(Beginning of Information supplied)

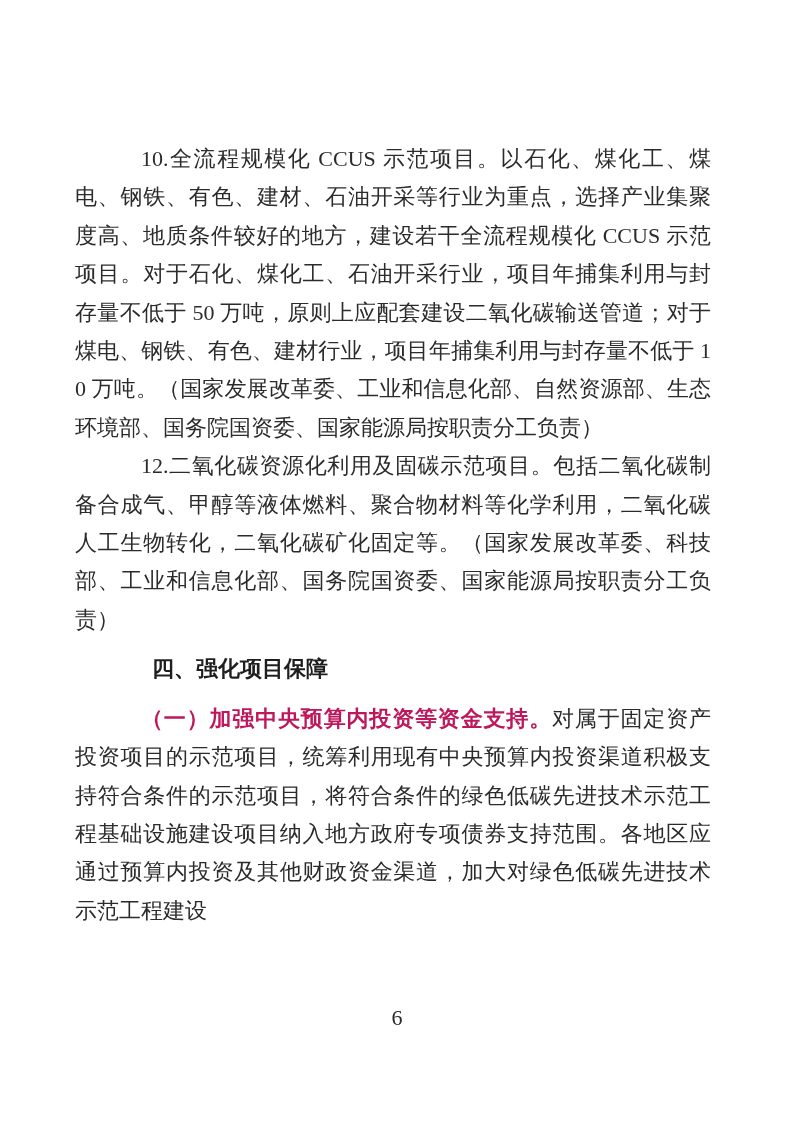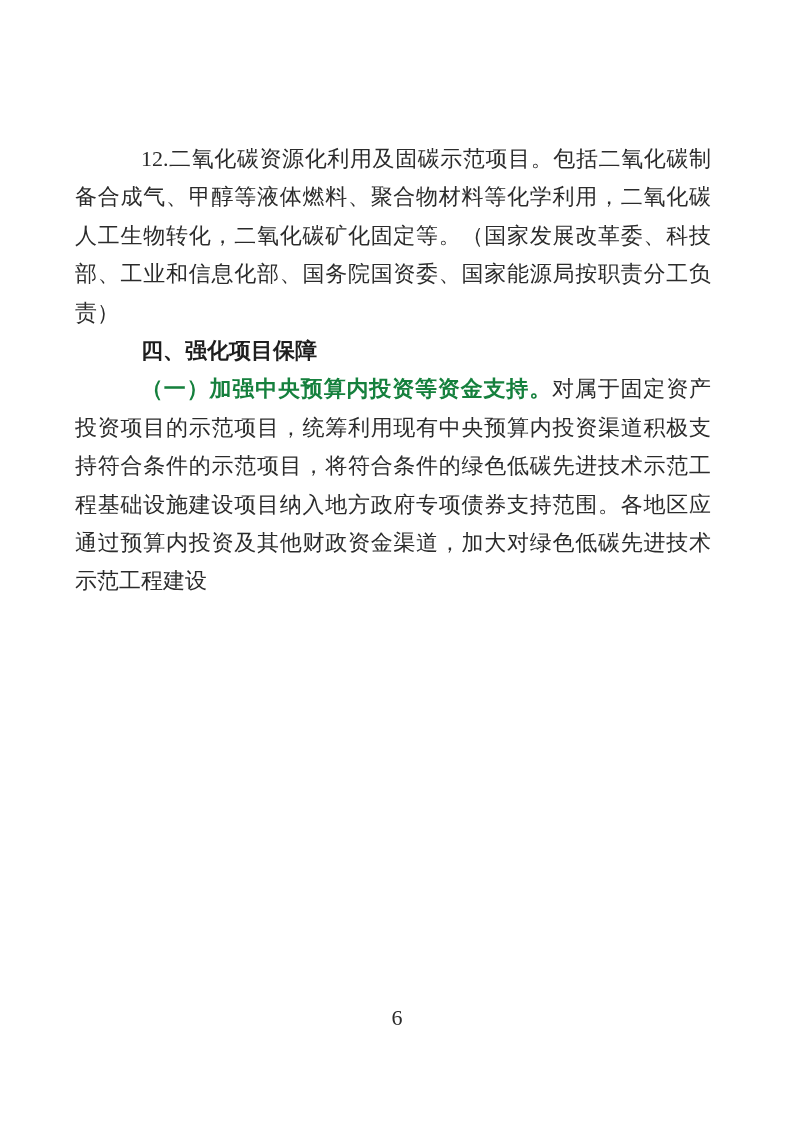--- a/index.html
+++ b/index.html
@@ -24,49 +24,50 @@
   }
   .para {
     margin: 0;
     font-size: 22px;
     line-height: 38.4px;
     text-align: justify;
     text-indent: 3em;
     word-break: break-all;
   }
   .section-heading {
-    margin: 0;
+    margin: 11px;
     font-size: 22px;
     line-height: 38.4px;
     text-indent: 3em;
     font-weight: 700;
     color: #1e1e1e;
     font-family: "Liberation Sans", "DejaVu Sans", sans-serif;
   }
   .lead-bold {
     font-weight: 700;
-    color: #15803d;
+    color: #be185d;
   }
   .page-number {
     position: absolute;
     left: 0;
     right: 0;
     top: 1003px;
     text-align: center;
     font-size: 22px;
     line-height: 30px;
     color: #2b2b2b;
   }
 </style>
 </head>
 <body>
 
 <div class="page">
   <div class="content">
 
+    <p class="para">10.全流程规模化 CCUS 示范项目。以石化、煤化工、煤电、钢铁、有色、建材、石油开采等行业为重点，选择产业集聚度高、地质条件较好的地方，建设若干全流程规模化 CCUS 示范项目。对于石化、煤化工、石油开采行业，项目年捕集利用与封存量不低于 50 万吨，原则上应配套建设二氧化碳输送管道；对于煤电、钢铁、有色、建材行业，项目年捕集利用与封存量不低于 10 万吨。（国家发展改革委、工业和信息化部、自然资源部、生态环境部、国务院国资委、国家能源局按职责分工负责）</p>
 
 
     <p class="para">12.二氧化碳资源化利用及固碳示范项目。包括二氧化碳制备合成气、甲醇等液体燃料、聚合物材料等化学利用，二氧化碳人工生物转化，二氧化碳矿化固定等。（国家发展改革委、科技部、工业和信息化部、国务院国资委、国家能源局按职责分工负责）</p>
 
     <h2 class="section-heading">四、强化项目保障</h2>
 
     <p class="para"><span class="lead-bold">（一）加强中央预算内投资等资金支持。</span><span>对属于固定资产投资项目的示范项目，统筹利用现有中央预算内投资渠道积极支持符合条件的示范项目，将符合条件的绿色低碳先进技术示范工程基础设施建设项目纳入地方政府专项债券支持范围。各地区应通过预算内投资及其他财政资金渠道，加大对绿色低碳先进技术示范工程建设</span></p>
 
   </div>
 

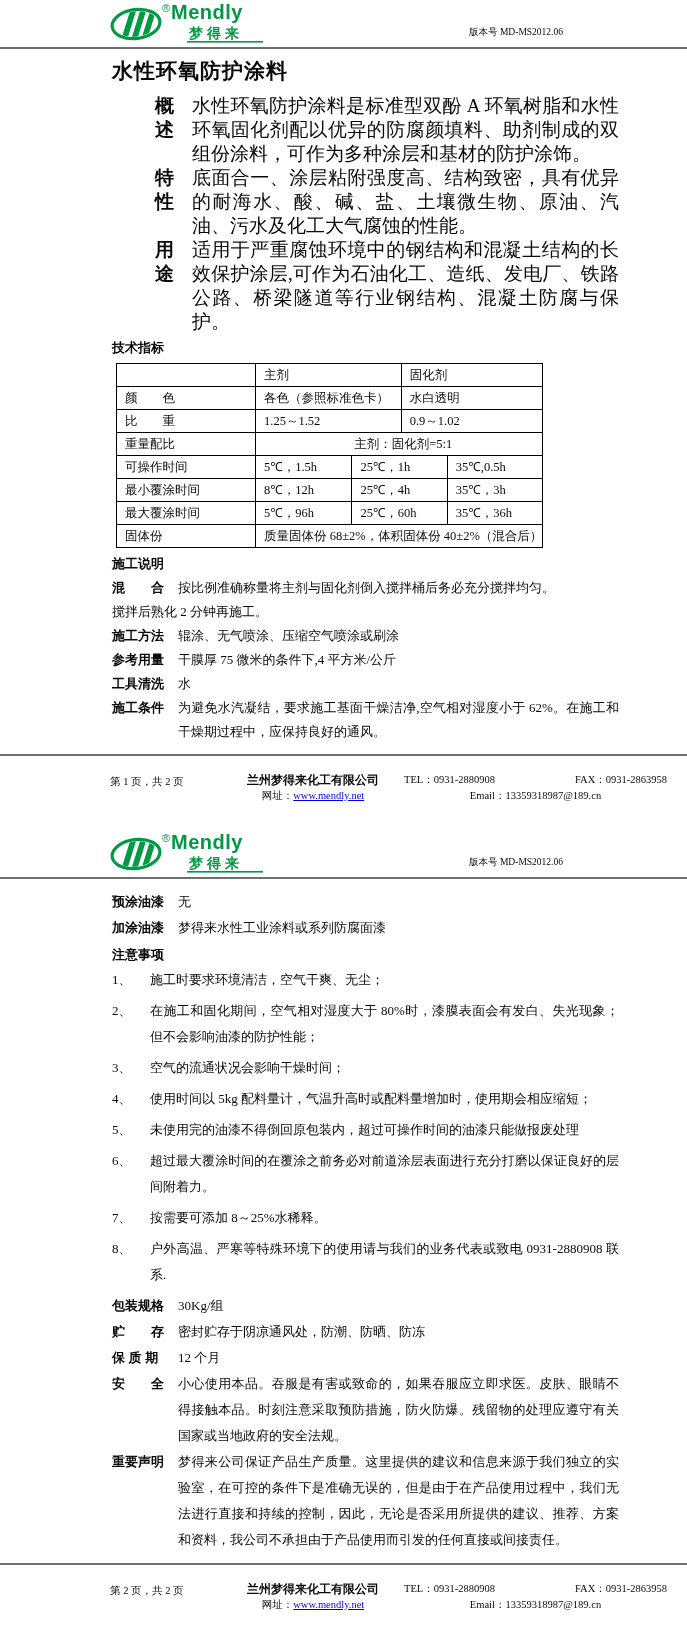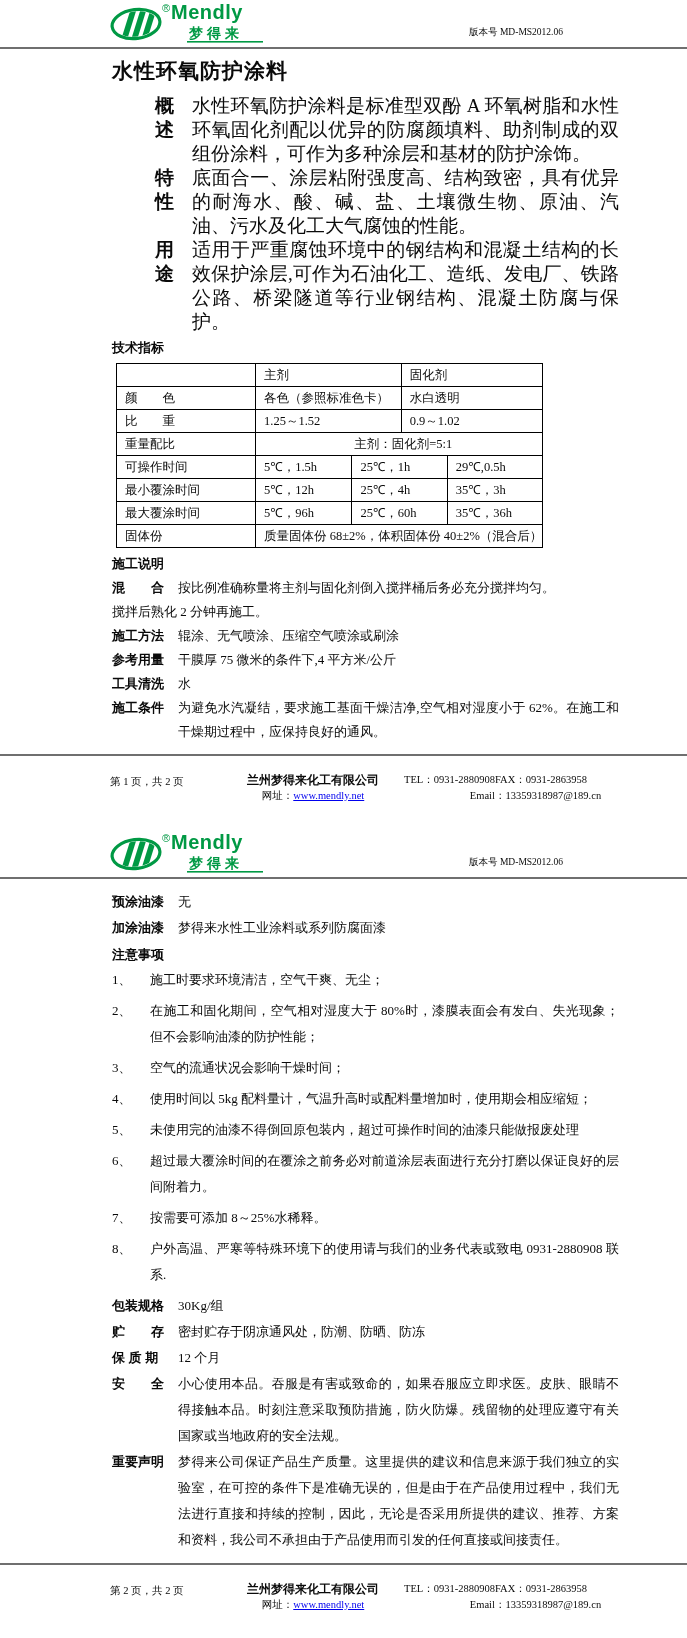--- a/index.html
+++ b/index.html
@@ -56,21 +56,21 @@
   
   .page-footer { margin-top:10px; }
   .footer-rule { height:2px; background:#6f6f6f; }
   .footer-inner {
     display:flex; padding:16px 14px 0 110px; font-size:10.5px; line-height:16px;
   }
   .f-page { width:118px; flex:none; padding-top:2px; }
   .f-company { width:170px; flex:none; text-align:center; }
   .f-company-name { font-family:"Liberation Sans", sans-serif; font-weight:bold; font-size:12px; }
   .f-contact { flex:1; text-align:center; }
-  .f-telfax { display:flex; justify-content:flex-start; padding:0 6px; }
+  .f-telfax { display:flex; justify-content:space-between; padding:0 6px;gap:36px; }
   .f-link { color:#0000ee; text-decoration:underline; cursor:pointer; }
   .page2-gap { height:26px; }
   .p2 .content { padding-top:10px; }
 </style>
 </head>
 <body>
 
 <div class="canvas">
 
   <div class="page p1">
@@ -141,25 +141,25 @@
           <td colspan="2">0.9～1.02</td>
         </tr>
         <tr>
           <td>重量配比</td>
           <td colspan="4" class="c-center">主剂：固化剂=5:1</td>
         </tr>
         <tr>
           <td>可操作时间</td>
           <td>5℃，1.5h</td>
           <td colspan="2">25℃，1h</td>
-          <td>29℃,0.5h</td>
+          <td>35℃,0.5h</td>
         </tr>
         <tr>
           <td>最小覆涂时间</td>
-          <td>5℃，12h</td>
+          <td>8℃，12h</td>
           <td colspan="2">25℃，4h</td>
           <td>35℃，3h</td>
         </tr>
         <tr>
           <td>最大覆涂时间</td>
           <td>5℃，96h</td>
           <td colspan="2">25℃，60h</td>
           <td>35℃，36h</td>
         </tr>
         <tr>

(End of Information supplied)
(Beginning of Information supplied)

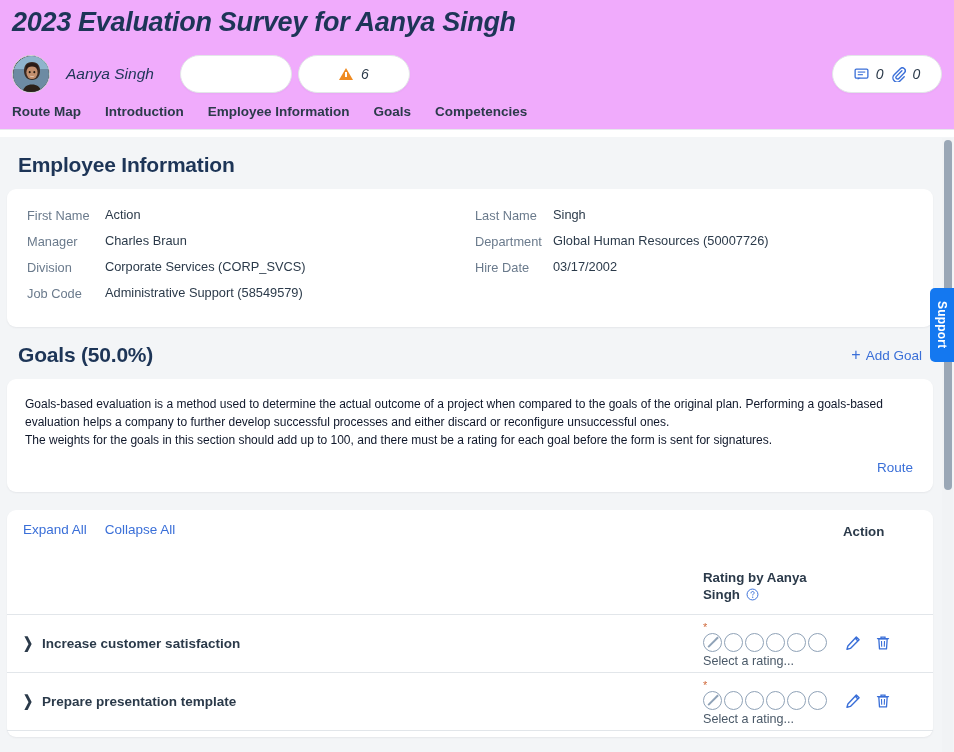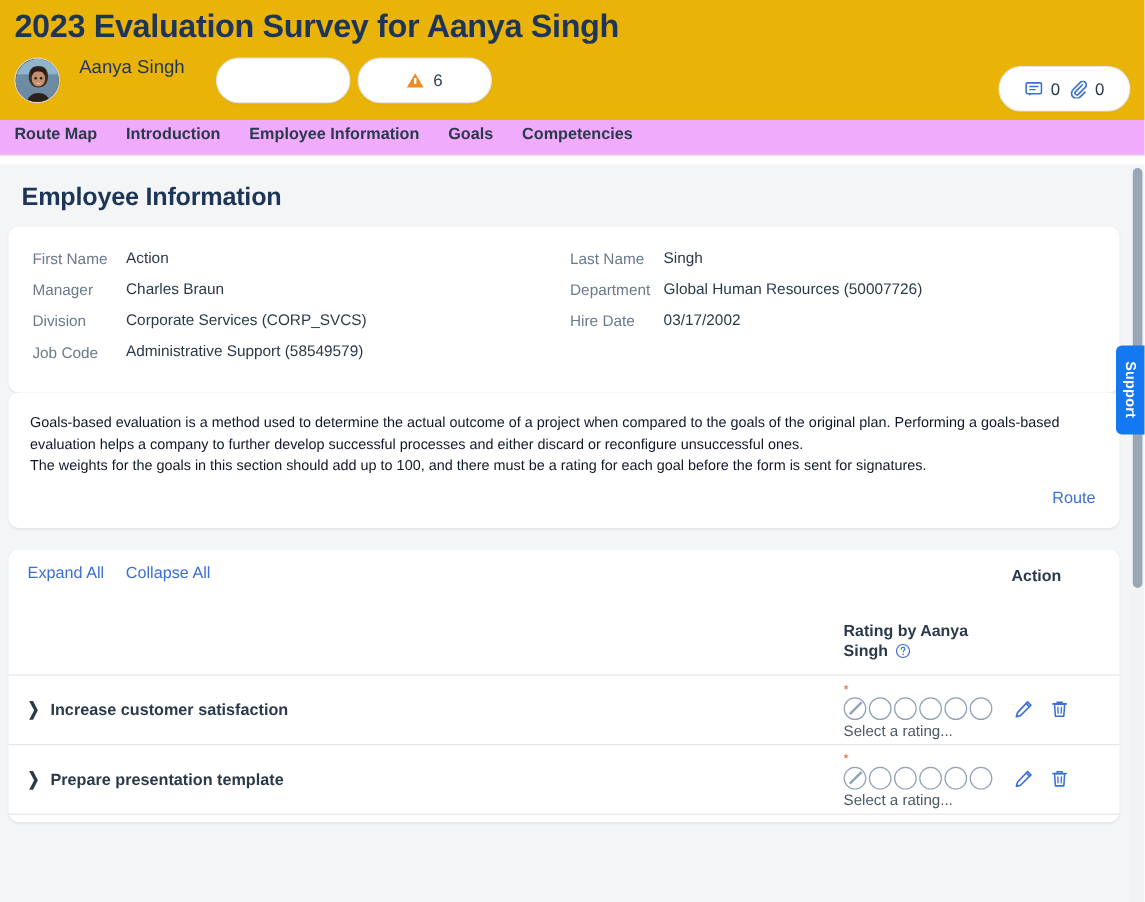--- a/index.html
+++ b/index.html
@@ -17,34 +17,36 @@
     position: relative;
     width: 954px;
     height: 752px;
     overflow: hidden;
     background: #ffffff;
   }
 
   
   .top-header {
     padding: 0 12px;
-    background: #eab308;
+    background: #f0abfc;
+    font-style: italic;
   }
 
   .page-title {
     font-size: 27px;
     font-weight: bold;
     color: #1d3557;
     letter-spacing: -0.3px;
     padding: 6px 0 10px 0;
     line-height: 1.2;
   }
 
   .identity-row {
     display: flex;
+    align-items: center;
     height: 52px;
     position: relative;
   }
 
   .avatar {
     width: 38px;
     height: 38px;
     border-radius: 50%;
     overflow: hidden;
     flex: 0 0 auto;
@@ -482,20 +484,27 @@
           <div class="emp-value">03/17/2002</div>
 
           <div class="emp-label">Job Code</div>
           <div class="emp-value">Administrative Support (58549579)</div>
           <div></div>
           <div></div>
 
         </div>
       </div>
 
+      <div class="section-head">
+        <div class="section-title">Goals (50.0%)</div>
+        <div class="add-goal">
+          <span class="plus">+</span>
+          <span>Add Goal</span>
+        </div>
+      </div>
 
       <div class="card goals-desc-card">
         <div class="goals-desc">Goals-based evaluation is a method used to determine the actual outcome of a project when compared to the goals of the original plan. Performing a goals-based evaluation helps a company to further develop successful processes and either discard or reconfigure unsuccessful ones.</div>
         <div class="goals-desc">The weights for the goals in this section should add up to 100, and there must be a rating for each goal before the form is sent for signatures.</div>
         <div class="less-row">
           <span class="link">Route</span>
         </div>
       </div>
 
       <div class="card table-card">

(End of Information supplied)

Task prompt> Using the entries above, give again exactly the lines from the line holding "height: 752px;" through the line holding "width: 38px;". Include both end lines and nothing else.

Your solution>
     height: 752px;
     overflow: hidden;
     background: #ffffff;
   }
 
   
   .top-header {
     padding: 0 12px;
-    background: #eab308;
+    background: #f0abfc;
+    font-style: italic;
   }
 
   .page-title {
     font-size: 27px;
     font-weight: bold;
     color: #1d3557;
     letter-spacing: -0.3px;
     padding: 6px 0 10px 0;
     line-height: 1.2;
   }
 
   .identity-row {
     display: flex;
+    align-items: center;
     height: 52px;
     position: relative;
   }
 
   .avatar {
     width: 38px;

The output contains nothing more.